■ TASK DESCRIPTION:
Find the string "saglabāt" in the data, then copy every line where it is found.

Data extracted from a collection
▼▼▼

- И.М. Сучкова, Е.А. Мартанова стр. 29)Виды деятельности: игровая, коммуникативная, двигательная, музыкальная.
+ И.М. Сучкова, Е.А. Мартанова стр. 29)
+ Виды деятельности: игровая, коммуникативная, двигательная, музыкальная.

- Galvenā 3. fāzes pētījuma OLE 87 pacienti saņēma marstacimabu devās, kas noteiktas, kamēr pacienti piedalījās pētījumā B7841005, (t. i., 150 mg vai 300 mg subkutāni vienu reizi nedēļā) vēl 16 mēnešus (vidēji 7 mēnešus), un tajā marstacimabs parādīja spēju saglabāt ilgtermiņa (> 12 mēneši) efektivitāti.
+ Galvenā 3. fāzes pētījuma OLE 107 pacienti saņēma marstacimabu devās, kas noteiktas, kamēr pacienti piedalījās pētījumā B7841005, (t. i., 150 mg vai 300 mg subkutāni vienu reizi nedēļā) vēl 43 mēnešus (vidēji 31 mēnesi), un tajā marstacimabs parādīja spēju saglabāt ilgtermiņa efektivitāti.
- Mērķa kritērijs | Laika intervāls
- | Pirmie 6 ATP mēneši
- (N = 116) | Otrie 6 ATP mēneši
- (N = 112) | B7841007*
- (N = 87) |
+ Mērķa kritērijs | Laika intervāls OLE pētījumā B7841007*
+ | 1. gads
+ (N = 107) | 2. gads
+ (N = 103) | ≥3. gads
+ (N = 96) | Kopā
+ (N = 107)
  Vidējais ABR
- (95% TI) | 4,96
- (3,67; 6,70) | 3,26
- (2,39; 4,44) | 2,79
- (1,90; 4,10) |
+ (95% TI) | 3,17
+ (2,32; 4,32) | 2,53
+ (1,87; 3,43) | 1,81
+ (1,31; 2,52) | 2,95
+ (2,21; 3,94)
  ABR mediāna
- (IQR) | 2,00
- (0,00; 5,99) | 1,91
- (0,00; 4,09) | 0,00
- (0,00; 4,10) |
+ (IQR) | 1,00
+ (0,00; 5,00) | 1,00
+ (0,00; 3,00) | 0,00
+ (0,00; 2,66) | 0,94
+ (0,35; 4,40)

▲▲▲

■ FINISHED TASK:
- Galvenā 3. fāzes pētījuma OLE 87 pacienti saņēma marstacimabu devās, kas noteiktas, kamēr pacienti piedalījās pētījumā B7841005, (t. i., 150 mg vai 300 mg subkutāni vienu reizi nedēļā) vēl 16 mēnešus (vidēji 7 mēnešus), un tajā marstacimabs parādīja spēju saglabāt ilgtermiņa (> 12 mēneši) efektivitāti.
+ Galvenā 3. fāzes pētījuma OLE 107 pacienti saņēma marstacimabu devās, kas noteiktas, kamēr pacienti piedalījās pētījumā B7841005, (t. i., 150 mg vai 300 mg subkutāni vienu reizi nedēļā) vēl 43 mēnešus (vidēji 31 mēnesi), un tajā marstacimabs parādīja spēju saglabāt ilgtermiņa efektivitāti.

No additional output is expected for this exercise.